Friday, August 21, 2009

Shoveling Cultural Snow

It is amazing sometimes how much of a head of steam I can build up over absolutely nothing.

It's Friday here in my slice of the world, and the weather is mild (or so says our building's climate control). Work is pleasantly slow, the office quiet on account of BlizzCon. I've got no concrete social obligations until Sunday. So my mind is wide open, and all I want to do is write.

But sometimes that imperative is damaging. I am sitting here at my desk, feeling the urge to do something constructive toward my writing career; but I don't have any thing specific I want to do. Past experience tells me that writing on my lunch break results in cramped prose, and I don't have the materials together to send out that novel query I want to deal with next week, nor does my thumb drive appear to have the finished version of this month's story submission.
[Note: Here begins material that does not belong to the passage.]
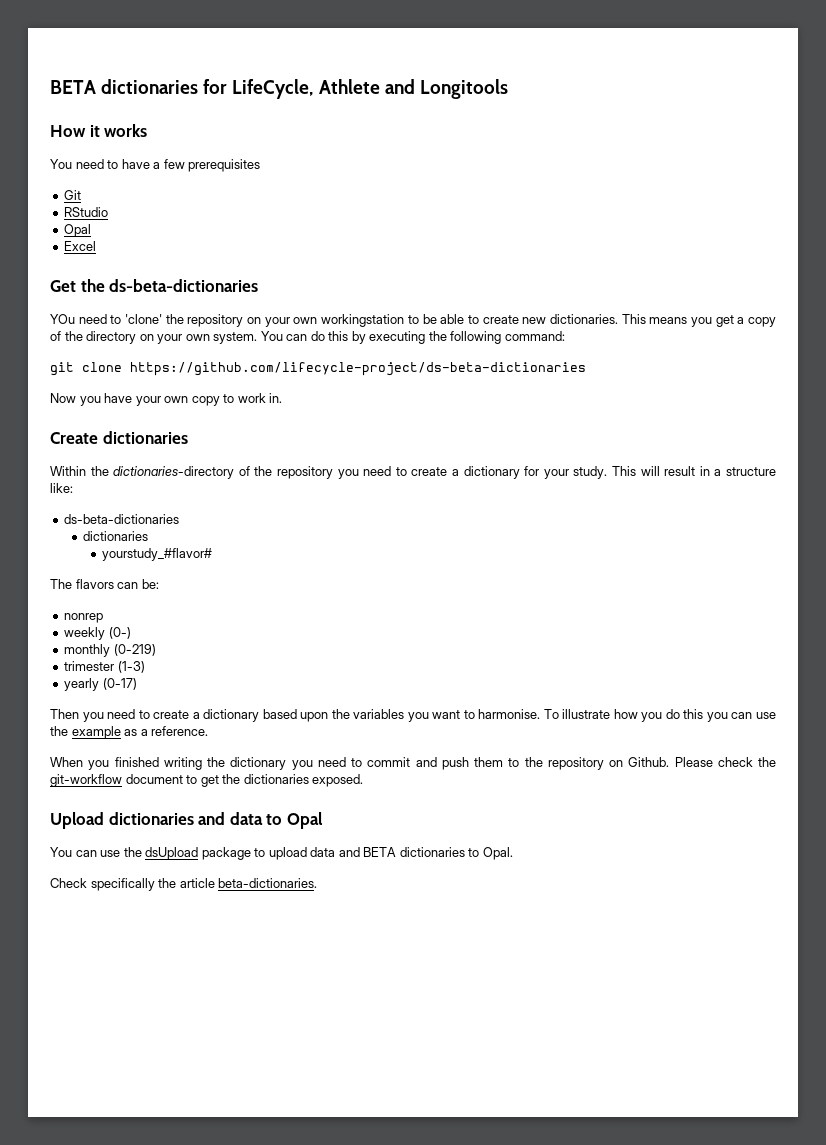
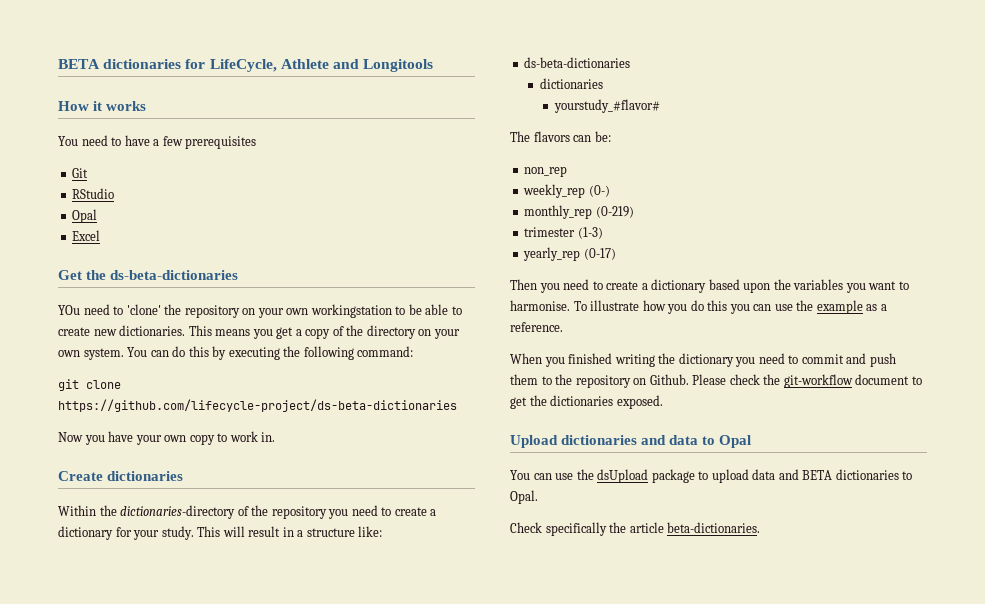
[64,613,104,623] [64,627,106,640] nonrep // weekly -> [524,166,568,177] [523,184,586,198] non_rep // weekly_rep
[64,644,111,657] monthly -> [524,205,593,219] monthly_rep
[64,678,100,691] yearly -> [523,247,581,261] yearly_rep

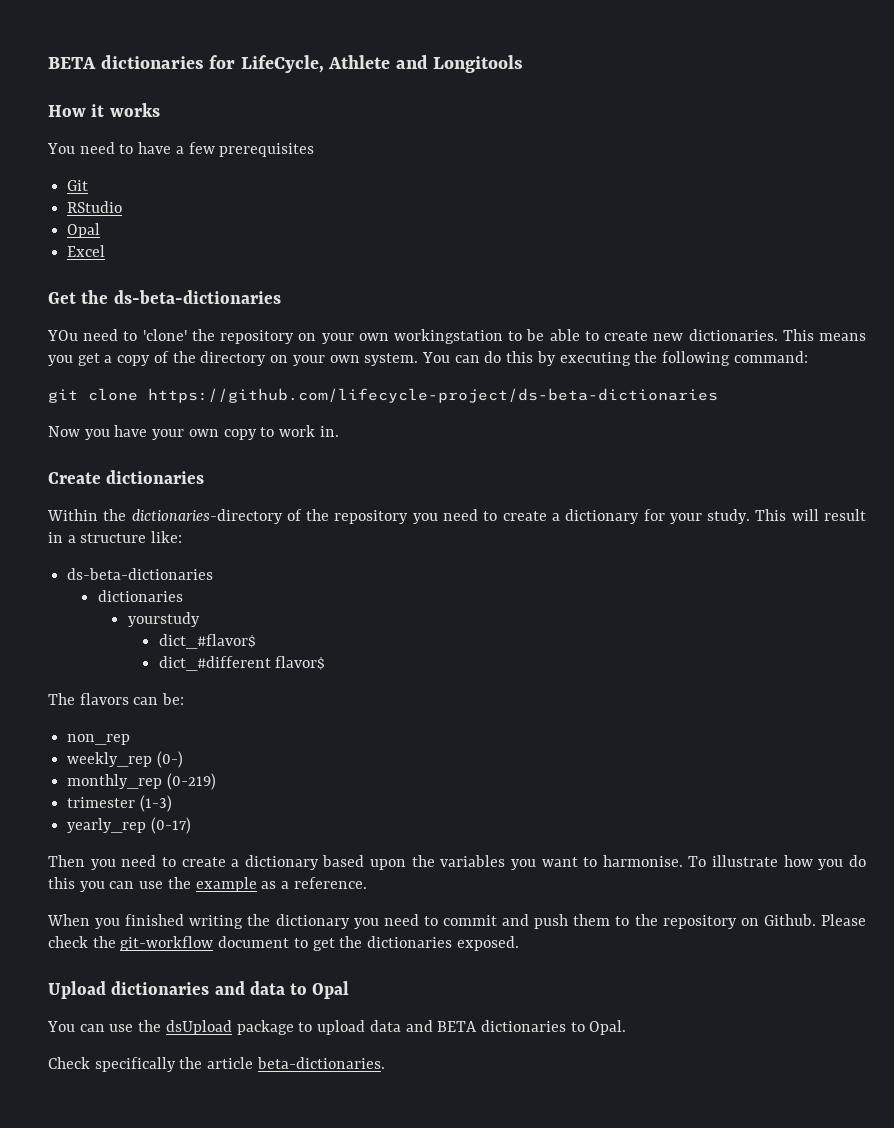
[553,99,660,113] yourstudy_#flavor# -> [128,612,201,627] [158,634,256,649] [158,656,326,671] yourstudy // dict_#flavor$ // dict_#different flavor$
But still, there is the burning need to Accomplish. And so I blog.

This isn't accomplishing anything, you say; and you're right. You're absolutely and totally right. But there is something about the act of blogging that scratches the proper neurons—something about the fingers bashing the keys, the primal-quick decisions of word choice and pacing. It's methadone for the soul. It's jumping jacks in the kitchen during the commercial break.

Tonight, there will be writing. Oh how there will be writing. I can already taste whatever I shovel into my mouth to keep myself going. But for now, I just need to get through the day.

I don't think it's a coincidence that the tendency to characterize themselves as a puppet of outside forces is common to both artists and junkies.